-- Activity --
Scan the entries and copy each line where the word "Future" is present.

-- Data for analysis --
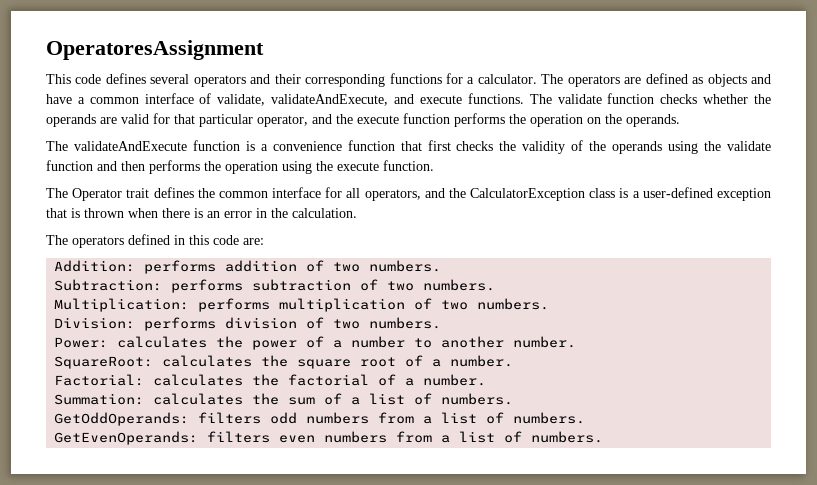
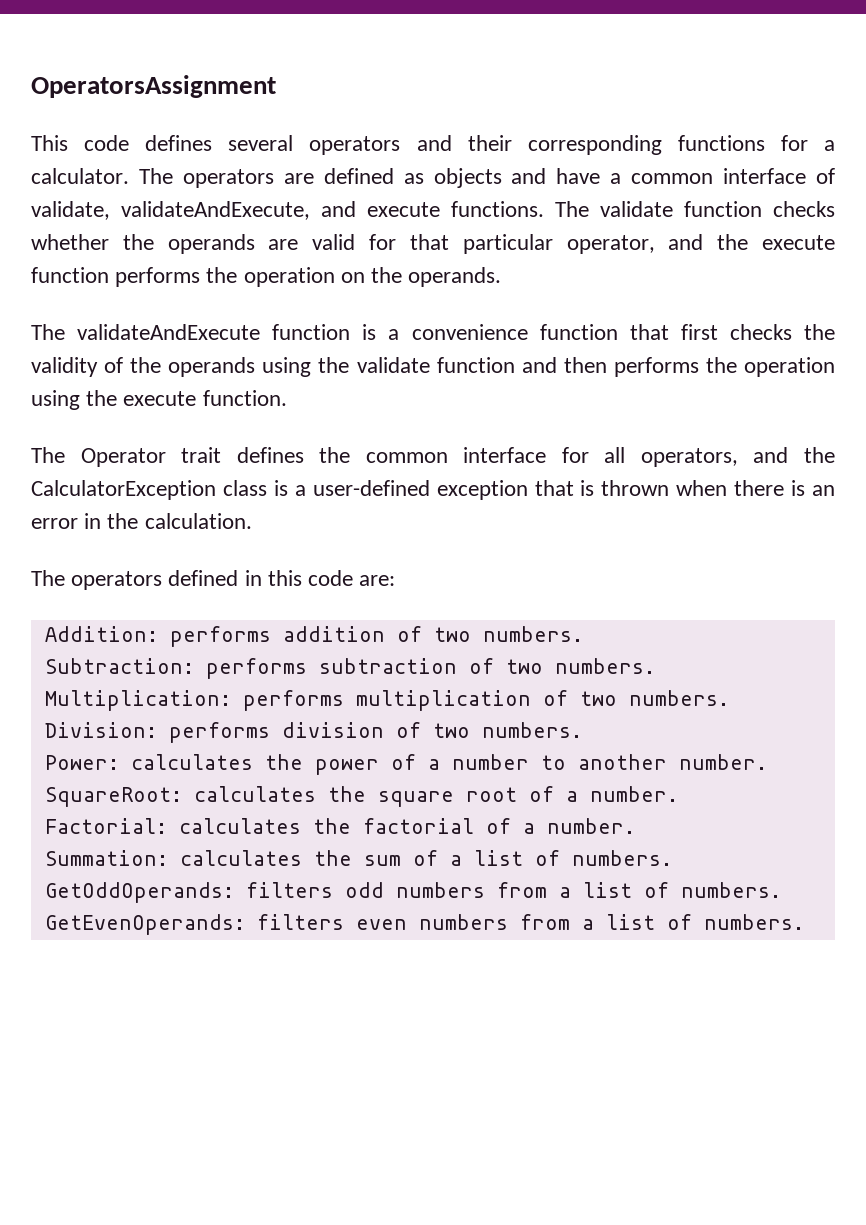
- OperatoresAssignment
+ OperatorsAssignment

==

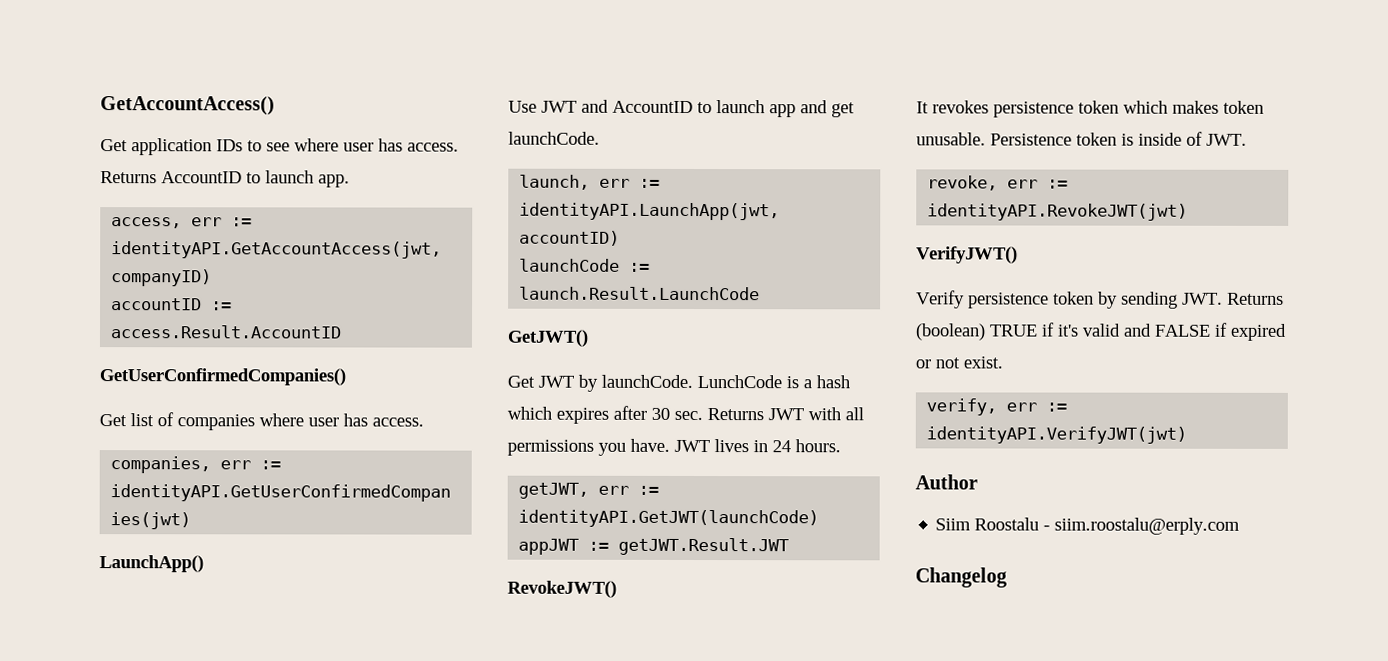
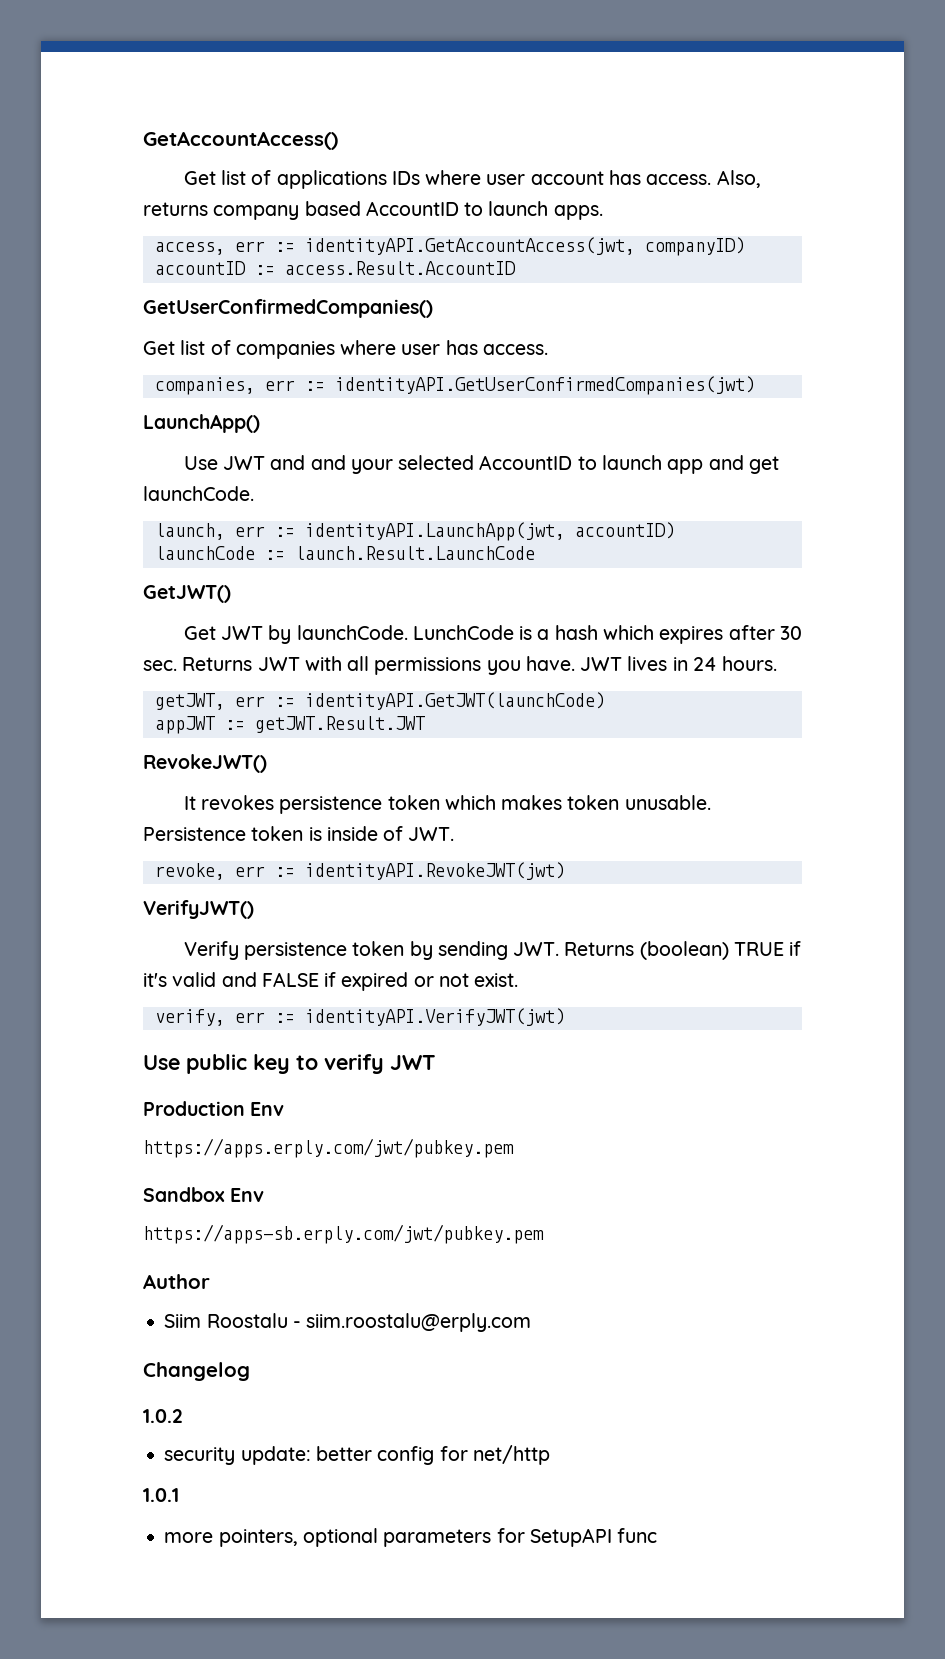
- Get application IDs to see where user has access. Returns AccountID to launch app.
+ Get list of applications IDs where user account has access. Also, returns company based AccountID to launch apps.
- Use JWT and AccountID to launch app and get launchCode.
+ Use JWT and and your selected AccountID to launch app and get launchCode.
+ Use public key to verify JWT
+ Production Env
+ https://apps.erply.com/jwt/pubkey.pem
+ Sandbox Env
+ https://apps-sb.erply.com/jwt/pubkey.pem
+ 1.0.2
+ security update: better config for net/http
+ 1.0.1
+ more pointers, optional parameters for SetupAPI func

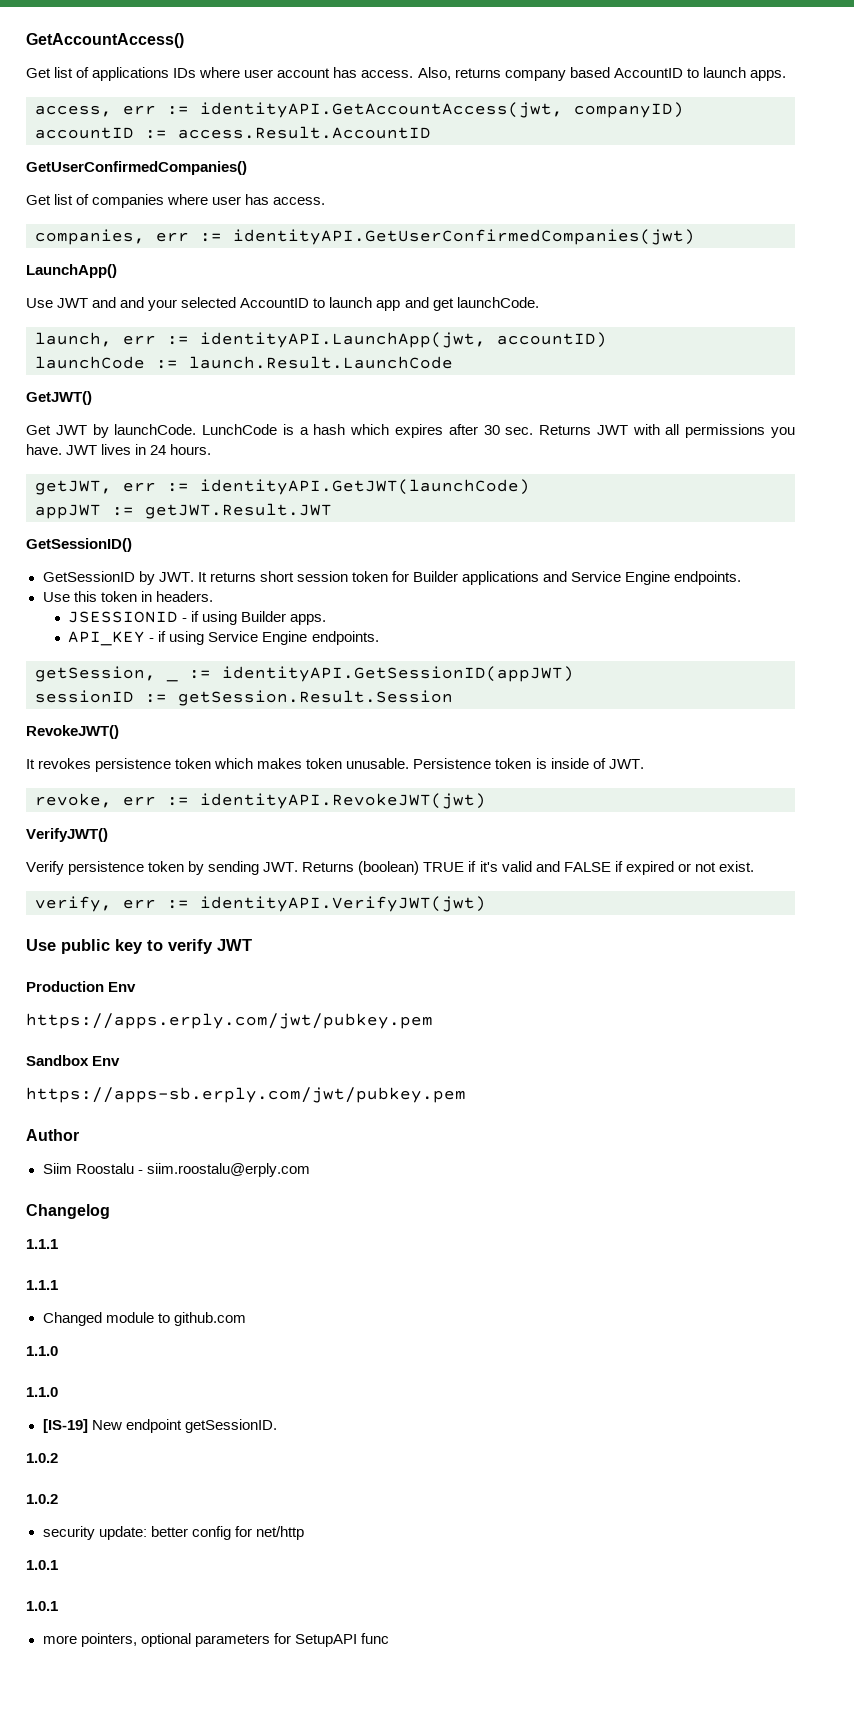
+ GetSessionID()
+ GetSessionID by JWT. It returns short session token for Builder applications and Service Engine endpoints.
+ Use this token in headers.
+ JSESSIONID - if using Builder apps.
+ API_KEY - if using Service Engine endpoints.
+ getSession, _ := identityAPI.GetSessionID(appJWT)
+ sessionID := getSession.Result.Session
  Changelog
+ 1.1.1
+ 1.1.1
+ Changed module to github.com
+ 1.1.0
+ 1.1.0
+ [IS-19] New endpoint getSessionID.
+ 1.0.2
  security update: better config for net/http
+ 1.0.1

--

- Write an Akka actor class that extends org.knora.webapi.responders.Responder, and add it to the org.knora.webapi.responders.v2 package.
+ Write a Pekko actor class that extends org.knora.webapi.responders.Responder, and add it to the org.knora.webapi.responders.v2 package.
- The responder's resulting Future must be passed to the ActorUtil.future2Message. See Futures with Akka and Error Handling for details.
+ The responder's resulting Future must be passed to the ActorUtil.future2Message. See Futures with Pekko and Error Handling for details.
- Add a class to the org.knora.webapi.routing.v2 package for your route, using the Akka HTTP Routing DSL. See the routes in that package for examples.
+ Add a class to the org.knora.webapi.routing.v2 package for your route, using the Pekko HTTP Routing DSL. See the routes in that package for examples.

-- Solution to the exercise --
- The responder's resulting Future must be passed to the ActorUtil.future2Message. See Futures with Akka and Error Handling for details.
+ The responder's resulting Future must be passed to the ActorUtil.future2Message. See Futures with Pekko and Error Handling for details.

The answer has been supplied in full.